Le plus fort, c’est que ces 4 pays : Guatemala, Salvador, Honduras et Nicaragua sont non seulement membres du SICA (Système d’intégration centraméricain, regroupant les 7 pays d’Amérique centrale), mais de plus signataires de la Convention de libre circulation centraméricaine***** : je n’en ai vu aucune conséquence concrète.
Seconde étape 12 jours plus tard : Granada-Panamá… Après avoir longé le lac Nicaragua et les 2 volcans de l’île d’Ometepe, nous entrons au Costa Rica à Peñas Blancas.

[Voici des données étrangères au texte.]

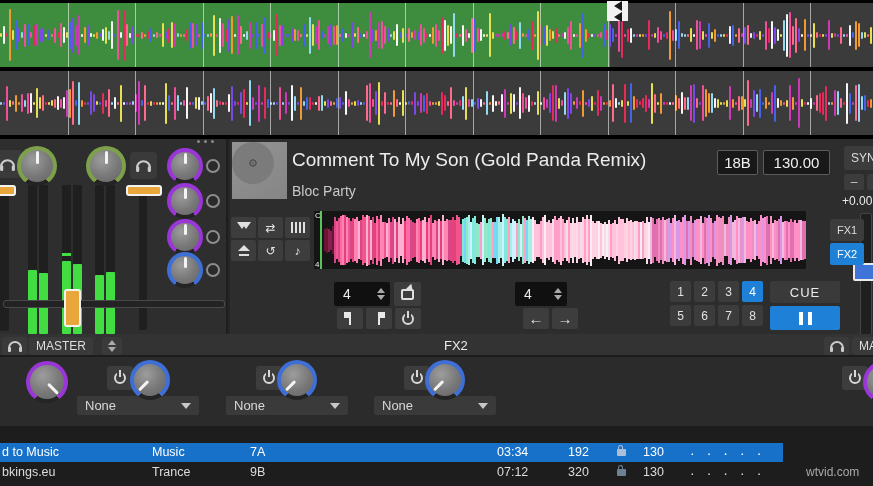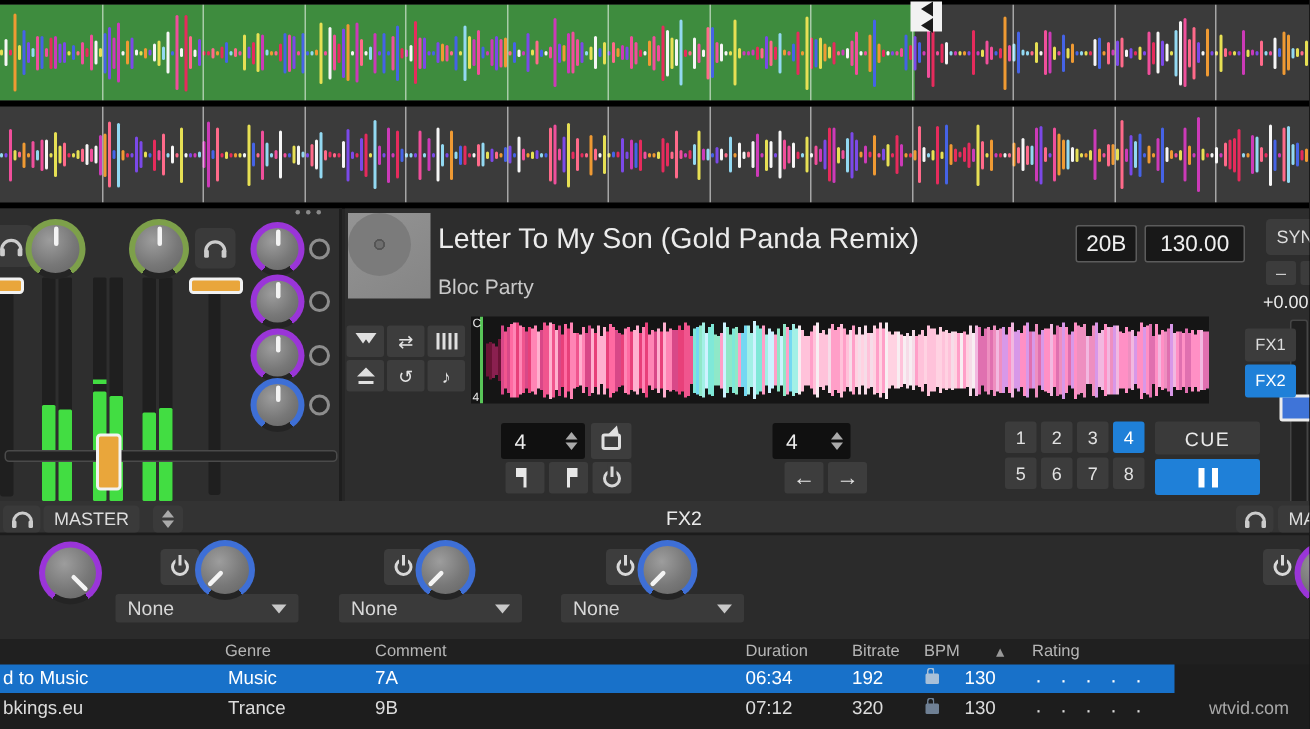--- a/index.html
+++ b/index.html
@@ -811,7 +811,7 @@
     <div id="album-art">
         <i></i>
       </div>
-    <div id="track-title">Letter To My Son (Gold Panda Remix)</div>
+    <div id="track-title">Comment To My Son (Gold Panda Remix)</div>
     <div id="track-artist">Bloc Party</div>
 
     <div class="info-box" id="key-box">20B</div>

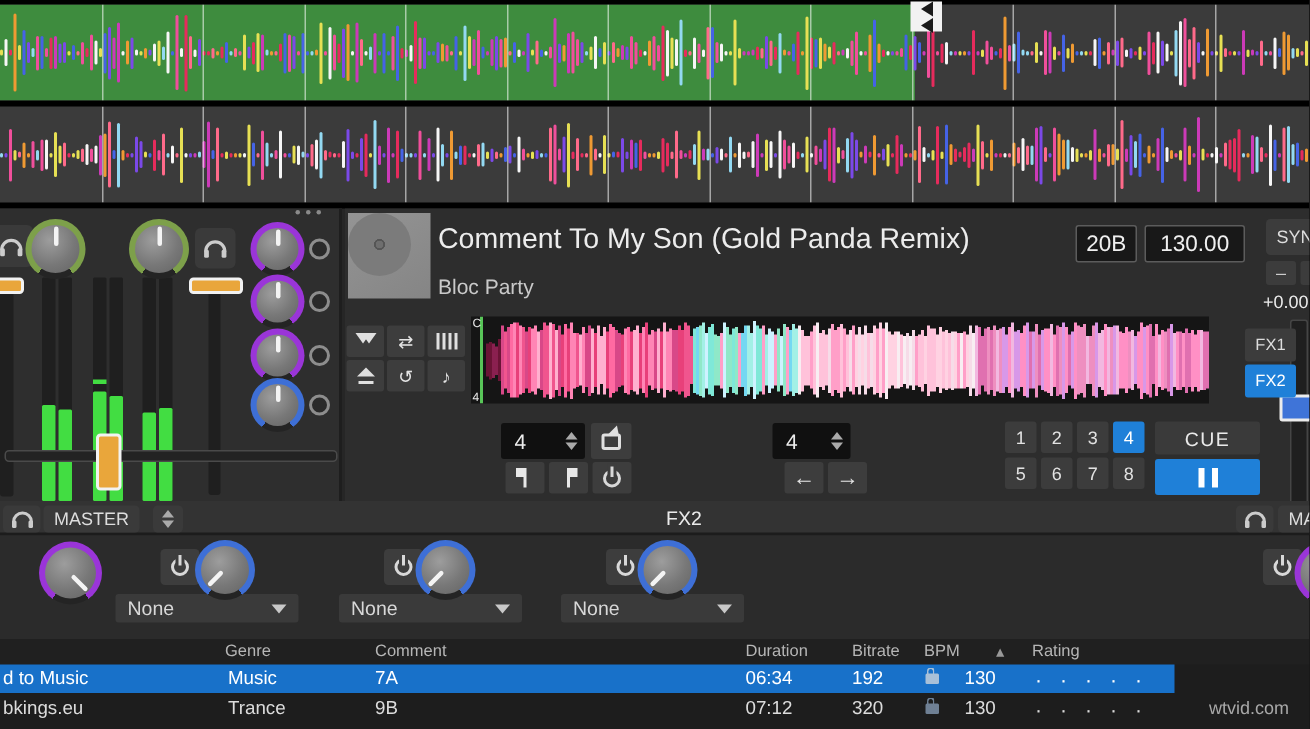--- a/index.html
+++ b/index.html
@@ -814,7 +814,7 @@
     <div id="track-title">Comment To My Son (Gold Panda Remix)</div>
     <div id="track-artist">Bloc Party</div>
 
-    <div class="info-box" id="key-box">20B</div>
+    <div class="info-box" id="key-box">18B</div>
     <div class="info-box" id="bpm-box">130.00</div>
 
     <div id="sync-btn">SYNC</div>

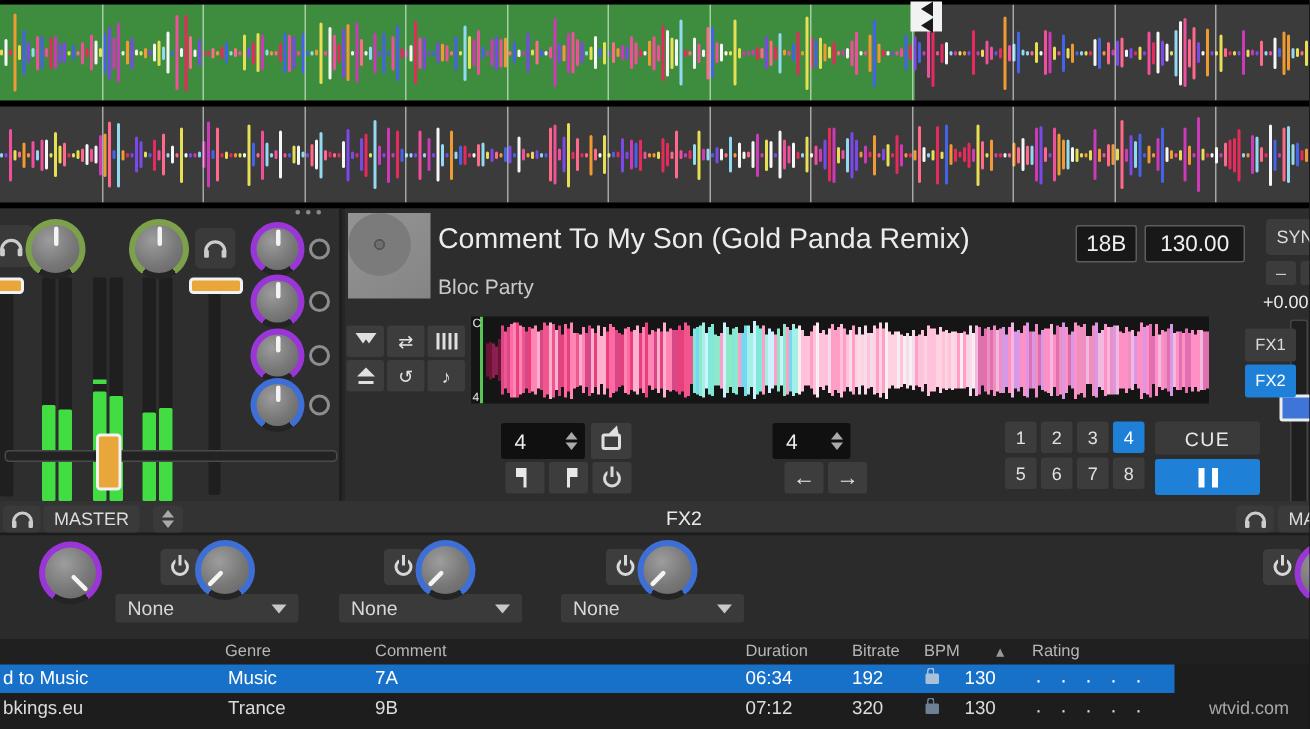--- a/index.html
+++ b/index.html
@@ -1222,15 +1222,6 @@
   </div>
 
   <div id="library">
-    <div id="lib-header">
-      <span style="left:150px;">Genre</span>
-      <span style="left:250px;">Comment</span>
-      <span style="left:497px;">Duration</span>
-      <span style="left:568px;">Bitrate</span>
-      <span style="left:616px;">BPM</span>
-      <span style="left:664px;color:#999;">▴</span>
-      <span style="left:688px;">Rating</span>
-    </div>
 
     <div class="lib-row" id="row1">
       <i class="row-bg"></i>

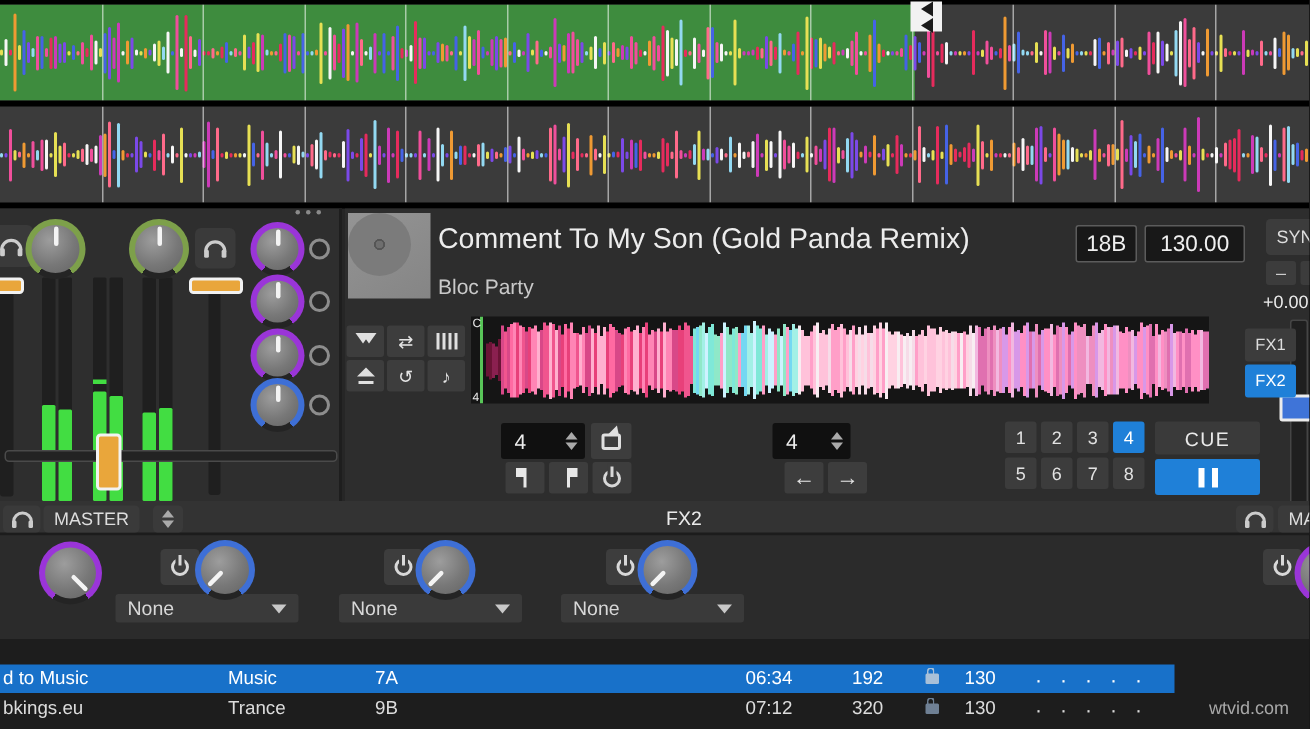--- a/index.html
+++ b/index.html
@@ -1228,7 +1228,7 @@
       <span style="left:2px;">d to Music</span>
       <span style="left:152px;">Music</span>
       <span style="left:250px;">7A</span>
-      <span style="left:497px;">06:34</span>
+      <span style="left:497px;">03:34</span>
       <span style="left:568px;">192</span>
       <span style="left: 617px; top: 6px; --lc: #a8c0d8;" class="lock" style2="">
           <i></i>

Le quart d’heure annoncé pour le contrôle de police du Nicaragua se transforme en 1 h et plus : un passager a fait exploser les 3 mois de présence autorisés et on ne le laisse pas partir – donc nous non plus – avant qu’il ait payé une amende plutôt salée…

Les 2 volcans de l’île d’Ometepe sur le lac Nicaragua, septembre 2016

Comme pour El Salvador, je vois peu de choses du Costa Rica, si ce n’est la nuit tomber sur le poste de Peñas Blancas en quittant le Nicaragua puis le jour se lever sur celui de Paso Canoas en entrant au Panamá. Et enfin : après 46 h de bus cumulées, nous arrivons au terminal d’Albrook, à l’heure pile ; c’est la première fois que je vois ça en Amérique latine !

L’entrée du canal de Panamá vue du pont des Amériques, route panaméricaine, septembre 2016

Je n’ai jamais vu les flots de latinos remontant vers le nord et dont les images font le tour du monde. Cela ne veut certes pas dire qu’il n’y en a pas. On m’avait aussi annoncé une cohorte d’Africains entrés au Costa Rica et bloqués à la frontière nicaraguayenne. Eux, je les ai bien vus, mais une frontière plus loin, bloqués à l’entrée du Costa Rica. Comment sont-ils arrivés au Panamá ?

Migrants africains bloqués à la frontière panaméo-costaricienne, septembre 2016

Les 7 pays d’Amérique centrale auraient tout intérêt à s’unir, bien plus que dans le vaporeux SICA : pour donner un coup d’accélérateur à leur économie ; pour peser face à leurs grands voisins colombien et mexicain, et plus encore face aux États-Unis ; enfin imagine-t-on ce que la masse de travail et l’énergie gaspillée dans ces contrôles de frontières internes, bureaucratiques, tatillons et inefficaces, pourrait produire, réaffectée à une véritable lutte contre le narcotrafic ! Mais bien sûr, ce ne serait du goût ni des financiers panaméens ni des potentats locaux…

* Frontières, Olivier Weber, éd. Paulsen, mai 2016
** Sept pays que tout rend inégaux :

Les 7 pays d'Amérique centrale en chiffres...

*** J’avais lu que cette exigence était contrôlée à Cuba (à la délivrance du visa) et au Panamá (lors de l’achat du billet aller). On l’a tout de même vérifiée à mon entrée au Costa Rica, et on a tenté de le faire au départ pour la Colombie, heureusement sans insister.
**** Une possibilité existe bien par la mer : franchir sur une barque de pêcheurs la dizaine de kilomètres séparant Puerto Obaldia (Panamá) et Capurgana (Colombie), mais… il n’y a non plus de route ni d’un côté ni de l’autre. Nori, Japonais rencontré à Panamá, l’a pourtant fait dans l’autre sens : compliqué, mais possible.
***** Le C4-A, « espace Schengen centraméricain », établit un espace de libre-circulation pour les citoyens de ces États, et les non-ressortissants peuvent passer 3 mois dans l’ensemble des 4 pays sans visa.